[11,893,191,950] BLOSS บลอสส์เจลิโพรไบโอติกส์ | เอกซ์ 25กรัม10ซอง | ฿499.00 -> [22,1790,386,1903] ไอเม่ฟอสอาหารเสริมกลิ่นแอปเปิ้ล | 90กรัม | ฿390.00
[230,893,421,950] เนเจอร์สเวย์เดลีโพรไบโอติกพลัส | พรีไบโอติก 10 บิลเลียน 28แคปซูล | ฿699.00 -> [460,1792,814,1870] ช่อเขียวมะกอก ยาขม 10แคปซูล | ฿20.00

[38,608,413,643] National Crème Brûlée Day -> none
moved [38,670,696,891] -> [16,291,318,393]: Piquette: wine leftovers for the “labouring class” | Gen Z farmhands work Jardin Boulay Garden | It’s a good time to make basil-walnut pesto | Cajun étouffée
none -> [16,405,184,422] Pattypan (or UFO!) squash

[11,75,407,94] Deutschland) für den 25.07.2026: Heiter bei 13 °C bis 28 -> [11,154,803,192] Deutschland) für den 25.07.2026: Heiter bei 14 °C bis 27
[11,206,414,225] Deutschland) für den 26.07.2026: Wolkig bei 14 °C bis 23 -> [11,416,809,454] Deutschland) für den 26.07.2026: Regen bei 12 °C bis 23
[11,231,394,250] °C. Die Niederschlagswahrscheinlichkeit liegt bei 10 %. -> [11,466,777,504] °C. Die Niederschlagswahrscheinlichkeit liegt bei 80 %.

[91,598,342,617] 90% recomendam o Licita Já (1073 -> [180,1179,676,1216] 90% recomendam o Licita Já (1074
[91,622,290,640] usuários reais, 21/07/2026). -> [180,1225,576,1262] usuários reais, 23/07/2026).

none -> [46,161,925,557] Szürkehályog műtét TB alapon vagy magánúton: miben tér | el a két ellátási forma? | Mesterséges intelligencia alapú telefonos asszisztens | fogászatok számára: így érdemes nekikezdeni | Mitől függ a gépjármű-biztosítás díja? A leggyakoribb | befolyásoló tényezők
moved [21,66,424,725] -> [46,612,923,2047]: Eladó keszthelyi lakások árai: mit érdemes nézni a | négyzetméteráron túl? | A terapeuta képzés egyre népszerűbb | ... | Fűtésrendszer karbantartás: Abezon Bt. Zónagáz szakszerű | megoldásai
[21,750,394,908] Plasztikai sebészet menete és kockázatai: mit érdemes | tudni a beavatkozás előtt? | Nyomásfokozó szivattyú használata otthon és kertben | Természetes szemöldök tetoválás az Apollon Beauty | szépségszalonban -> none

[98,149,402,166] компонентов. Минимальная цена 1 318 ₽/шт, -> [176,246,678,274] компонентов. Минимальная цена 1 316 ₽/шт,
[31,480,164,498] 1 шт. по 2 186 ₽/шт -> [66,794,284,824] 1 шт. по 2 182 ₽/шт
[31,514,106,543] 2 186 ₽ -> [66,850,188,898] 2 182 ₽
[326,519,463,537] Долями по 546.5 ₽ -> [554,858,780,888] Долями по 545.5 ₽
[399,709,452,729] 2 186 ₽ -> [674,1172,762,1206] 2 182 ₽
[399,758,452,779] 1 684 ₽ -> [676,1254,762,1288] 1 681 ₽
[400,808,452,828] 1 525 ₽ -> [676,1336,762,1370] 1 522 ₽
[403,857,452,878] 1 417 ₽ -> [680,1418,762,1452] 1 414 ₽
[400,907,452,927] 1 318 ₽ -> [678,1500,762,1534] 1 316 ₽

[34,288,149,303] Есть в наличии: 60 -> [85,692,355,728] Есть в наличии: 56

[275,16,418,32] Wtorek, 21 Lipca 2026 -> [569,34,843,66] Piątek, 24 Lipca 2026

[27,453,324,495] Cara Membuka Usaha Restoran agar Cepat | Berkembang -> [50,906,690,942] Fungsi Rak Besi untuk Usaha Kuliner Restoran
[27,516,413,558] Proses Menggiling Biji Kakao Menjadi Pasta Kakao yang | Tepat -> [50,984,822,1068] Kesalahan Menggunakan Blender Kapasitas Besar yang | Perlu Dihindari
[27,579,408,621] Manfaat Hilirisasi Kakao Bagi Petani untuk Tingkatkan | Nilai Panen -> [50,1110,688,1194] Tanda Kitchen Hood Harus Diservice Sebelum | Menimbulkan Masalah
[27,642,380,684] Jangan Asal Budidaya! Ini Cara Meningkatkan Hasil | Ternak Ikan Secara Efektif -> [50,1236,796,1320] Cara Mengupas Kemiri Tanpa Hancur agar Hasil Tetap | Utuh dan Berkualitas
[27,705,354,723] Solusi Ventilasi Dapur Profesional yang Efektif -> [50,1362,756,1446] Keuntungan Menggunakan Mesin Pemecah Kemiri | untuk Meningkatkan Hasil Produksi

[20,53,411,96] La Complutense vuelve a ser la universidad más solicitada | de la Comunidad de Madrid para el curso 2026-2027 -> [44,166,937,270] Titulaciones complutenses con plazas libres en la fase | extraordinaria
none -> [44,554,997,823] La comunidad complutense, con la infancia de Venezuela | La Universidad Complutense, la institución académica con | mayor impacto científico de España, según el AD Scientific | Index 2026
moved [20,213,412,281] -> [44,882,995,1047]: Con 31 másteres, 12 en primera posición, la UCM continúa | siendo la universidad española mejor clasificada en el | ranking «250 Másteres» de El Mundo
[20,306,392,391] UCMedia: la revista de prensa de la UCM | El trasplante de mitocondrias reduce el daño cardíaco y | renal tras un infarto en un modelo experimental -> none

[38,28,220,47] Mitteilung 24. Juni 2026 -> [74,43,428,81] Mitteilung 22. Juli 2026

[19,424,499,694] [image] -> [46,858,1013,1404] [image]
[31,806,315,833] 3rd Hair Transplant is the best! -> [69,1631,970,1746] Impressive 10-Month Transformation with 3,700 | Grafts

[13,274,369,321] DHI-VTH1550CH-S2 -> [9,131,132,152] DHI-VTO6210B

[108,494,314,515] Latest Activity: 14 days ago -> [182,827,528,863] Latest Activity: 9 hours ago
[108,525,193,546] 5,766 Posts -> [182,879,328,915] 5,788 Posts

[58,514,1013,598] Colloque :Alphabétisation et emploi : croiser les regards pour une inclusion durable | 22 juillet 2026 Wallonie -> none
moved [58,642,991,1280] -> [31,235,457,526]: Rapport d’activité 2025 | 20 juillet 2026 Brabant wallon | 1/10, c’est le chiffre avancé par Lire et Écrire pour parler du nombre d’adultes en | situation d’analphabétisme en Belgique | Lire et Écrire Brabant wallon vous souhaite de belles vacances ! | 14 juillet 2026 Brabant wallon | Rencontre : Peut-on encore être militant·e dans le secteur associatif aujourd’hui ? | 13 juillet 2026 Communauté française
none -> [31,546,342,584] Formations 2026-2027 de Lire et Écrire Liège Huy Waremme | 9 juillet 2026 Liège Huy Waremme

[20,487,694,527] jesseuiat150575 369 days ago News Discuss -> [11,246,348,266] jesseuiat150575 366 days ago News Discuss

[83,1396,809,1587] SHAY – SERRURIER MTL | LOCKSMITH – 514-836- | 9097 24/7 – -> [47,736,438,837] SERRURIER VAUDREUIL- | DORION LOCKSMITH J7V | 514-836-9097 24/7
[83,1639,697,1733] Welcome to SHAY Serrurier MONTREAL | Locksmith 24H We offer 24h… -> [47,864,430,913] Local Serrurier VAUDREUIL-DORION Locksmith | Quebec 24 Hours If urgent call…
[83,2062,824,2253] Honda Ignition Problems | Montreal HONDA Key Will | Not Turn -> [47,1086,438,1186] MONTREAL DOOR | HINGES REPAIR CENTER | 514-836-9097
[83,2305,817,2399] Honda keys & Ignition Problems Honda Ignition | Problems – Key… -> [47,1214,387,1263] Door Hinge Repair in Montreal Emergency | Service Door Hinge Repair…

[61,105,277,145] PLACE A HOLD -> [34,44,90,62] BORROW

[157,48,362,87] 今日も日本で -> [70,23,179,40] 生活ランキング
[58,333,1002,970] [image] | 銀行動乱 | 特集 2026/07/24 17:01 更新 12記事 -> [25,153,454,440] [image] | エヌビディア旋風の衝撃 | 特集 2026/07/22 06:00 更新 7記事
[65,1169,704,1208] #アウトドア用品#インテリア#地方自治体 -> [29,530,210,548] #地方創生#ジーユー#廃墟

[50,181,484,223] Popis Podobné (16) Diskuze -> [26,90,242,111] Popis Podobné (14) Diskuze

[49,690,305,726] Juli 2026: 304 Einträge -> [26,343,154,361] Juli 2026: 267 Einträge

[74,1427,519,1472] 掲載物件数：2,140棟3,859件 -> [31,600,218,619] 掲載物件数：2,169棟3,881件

************

What you should do ▸ The required output is the exact run of lines from the beginning of the records to the line with "none -> [16,405,184,422]", that line included.

Result for this task ▸
[11,893,191,950] BLOSS บลอสส์เจลิโพรไบโอติกส์ | เอกซ์ 25กรัม10ซอง | ฿499.00 -> [22,1790,386,1903] ไอเม่ฟอสอาหารเสริมกลิ่นแอปเปิ้ล | 90กรัม | ฿390.00
[230,893,421,950] เนเจอร์สเวย์เดลีโพรไบโอติกพลัส | พรีไบโอติก 10 บิลเลียน 28แคปซูล | ฿699.00 -> [460,1792,814,1870] ช่อเขียวมะกอก ยาขม 10แคปซูล | ฿20.00

[38,608,413,643] National Crème Brûlée Day -> none
moved [38,670,696,891] -> [16,291,318,393]: Piquette: wine leftovers for the “labouring class” | Gen Z farmhands work Jardin Boulay Garden | It’s a good time to make basil-walnut pesto | Cajun étouffée
none -> [16,405,184,422] Pattypan (or UFO!) squash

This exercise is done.